Exercise And Muscle Mass
During strenuous exercise the need for glutamine appears to increase beyond the level ordinarily made in the liver. Recent research findings illustrate the dramatic effect exertion has on the body's glutamine reserves. Seven healthy athletes doing intensive anaerobic exercise (a single short-distance sprint) showed a 45 percent drop in plasma glutamine compared to their pre-exercise levels. When the same athletes did intensive aerobic exercise (10 days of long-distance running), their plasma glutamine dropped 50 percent.1 Some runners still had depressed glutamine levels even six days after recovering from the aerobic program, suggesting that they needed more glutamine than their diets could provide.

These findings are especially important to athletes, as glutamine is essential to muscle growth. It may help reduce the rate of muscle breakdown (anticatabolic) relative to the rate of muscle growth (anabolic)2 and increase concentrations of plasma arginine ( 1.95 gr per serving) and glutamate, two amino acids linked to muscle-strengthening growth hormone.

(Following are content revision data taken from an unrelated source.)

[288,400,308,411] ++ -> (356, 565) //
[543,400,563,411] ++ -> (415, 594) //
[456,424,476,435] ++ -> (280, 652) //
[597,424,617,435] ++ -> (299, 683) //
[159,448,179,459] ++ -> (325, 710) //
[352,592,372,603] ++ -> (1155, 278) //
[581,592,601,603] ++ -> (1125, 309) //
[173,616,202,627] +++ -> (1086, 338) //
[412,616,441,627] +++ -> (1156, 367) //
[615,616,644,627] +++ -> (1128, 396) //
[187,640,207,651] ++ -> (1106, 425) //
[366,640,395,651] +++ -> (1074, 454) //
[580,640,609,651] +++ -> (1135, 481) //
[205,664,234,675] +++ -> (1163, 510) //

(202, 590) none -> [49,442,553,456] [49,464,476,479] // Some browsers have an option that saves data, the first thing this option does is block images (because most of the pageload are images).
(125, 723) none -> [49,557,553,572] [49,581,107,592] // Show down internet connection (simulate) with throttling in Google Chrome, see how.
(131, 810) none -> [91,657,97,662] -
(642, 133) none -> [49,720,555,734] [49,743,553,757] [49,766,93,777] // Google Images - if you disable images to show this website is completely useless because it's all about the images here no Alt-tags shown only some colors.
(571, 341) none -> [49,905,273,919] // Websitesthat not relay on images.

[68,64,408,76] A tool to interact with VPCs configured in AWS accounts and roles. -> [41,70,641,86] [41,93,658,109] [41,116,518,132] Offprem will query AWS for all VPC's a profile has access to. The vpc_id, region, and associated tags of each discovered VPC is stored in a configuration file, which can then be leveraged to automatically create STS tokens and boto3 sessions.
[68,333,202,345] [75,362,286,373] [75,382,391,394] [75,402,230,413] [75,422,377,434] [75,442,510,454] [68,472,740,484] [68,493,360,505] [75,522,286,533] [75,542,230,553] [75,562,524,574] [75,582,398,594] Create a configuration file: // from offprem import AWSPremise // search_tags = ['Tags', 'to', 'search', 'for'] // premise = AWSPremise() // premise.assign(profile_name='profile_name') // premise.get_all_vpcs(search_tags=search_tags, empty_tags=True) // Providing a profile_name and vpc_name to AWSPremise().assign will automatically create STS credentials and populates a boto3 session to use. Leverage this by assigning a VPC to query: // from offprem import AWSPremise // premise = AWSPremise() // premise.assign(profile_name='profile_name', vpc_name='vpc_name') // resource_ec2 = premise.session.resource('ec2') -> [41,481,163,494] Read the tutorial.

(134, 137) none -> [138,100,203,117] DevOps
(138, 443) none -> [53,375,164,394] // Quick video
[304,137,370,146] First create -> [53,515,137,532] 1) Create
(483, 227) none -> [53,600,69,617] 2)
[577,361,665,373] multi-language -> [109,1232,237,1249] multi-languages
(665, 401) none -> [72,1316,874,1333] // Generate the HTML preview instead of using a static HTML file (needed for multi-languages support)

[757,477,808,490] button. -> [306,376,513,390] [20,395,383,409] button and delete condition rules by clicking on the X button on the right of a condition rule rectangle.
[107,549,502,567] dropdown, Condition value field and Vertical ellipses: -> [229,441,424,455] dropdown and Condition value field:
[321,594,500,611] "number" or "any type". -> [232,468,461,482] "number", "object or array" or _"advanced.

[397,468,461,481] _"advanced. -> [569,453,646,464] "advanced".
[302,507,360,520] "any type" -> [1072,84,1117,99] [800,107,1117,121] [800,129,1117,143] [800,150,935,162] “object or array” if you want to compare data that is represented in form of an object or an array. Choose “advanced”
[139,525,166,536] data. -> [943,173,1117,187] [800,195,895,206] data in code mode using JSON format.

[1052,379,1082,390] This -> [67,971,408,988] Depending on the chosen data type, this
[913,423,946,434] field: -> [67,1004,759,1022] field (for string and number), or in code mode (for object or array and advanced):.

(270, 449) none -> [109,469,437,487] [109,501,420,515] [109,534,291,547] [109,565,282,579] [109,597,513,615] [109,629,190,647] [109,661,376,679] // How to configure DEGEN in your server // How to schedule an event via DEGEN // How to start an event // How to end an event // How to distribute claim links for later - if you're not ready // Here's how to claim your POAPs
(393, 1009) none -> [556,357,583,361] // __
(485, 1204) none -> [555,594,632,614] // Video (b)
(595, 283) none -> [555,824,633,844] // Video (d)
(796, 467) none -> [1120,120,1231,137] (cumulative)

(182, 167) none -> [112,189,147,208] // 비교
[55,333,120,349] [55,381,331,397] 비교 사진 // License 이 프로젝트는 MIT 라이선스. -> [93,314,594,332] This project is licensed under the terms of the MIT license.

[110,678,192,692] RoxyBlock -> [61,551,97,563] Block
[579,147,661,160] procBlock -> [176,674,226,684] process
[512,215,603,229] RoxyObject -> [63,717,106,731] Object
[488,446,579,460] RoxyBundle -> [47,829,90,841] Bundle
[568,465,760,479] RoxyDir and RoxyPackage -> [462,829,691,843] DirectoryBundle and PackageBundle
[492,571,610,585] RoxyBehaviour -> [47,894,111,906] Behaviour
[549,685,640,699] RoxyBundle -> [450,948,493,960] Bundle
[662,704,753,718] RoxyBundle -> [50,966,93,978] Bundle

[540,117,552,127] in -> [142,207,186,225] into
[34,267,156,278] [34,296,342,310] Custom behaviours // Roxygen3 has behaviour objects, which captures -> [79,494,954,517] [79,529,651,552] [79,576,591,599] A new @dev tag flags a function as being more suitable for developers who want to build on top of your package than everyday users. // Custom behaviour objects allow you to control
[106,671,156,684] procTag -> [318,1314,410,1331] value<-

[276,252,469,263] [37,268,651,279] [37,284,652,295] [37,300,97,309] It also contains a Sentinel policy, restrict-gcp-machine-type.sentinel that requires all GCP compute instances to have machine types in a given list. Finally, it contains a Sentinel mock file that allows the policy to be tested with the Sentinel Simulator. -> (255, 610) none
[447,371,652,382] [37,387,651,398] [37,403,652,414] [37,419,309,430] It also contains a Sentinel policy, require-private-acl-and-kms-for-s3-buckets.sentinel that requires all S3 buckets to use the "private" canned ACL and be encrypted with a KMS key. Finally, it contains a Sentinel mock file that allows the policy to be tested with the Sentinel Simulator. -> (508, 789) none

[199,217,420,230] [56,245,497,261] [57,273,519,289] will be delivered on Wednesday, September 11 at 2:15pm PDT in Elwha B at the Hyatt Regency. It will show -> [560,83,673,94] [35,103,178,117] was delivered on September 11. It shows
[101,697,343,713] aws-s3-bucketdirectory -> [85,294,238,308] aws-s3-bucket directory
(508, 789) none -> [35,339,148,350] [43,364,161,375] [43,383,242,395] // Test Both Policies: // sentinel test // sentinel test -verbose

In another study, nine healthy volunteers ages 32 to 64 were given either a beverage containing 2 g of glutamine or a placebo drink. During the next 90 minutes, blood samples were collected and measured for bicarbonate and plasma growth hormone--two substances stimulated by glutamine. Subjects who consumed supplemental glutamine showed significant increases in glutamine (12 percent to 19 percent above presupplement levels), bicarbonate (12 percent) and growth hormone (up to 430 percent), whereas those drinking the placebo beverage showed no changes.3

Bicarbonate is one of the body's primary base buffers and helps to deactivate excess blood acids such as ammonia or urea that are generated during heavy anaerobic exercises like weight training or sprinting. In addition to stimulating the production of bicarbonate, glutamine itself acts as a buffer--its negative charge negates the net positive charge of an acid. Without this neutralization, blood acids and muscle acid (e.g., lactic acid) might accumulate, leading to fatigue and muscle soreness.

During strenuous exercise, however, the liver may not be able to produce enough glutamine to keep up with the amount of acid being generated by the body. New research suggests that glutamine supplements may provide additional buffering power when the acid/base balance becomes more acidic--enabling longer, harder workouts with less muscle soreness the next day.4

This study also showed that subjects taking a glutamine supplement had accelerated fat burning compared to those taking the placebo. No one exercised during the study period. Inducing the body to burn more fat while preserving muscle with growth hormone is one of the most effective, healthy ways to lose weight and keep it off. Of course, nothing replaces a well-balanced diet and regular exercise for weight management, but supplemental glutamine may direct the body's metabolism in a helpful direction. In addition, if a person exercises, even gently, glutamine may maximize the benefits and minimize the discomfort.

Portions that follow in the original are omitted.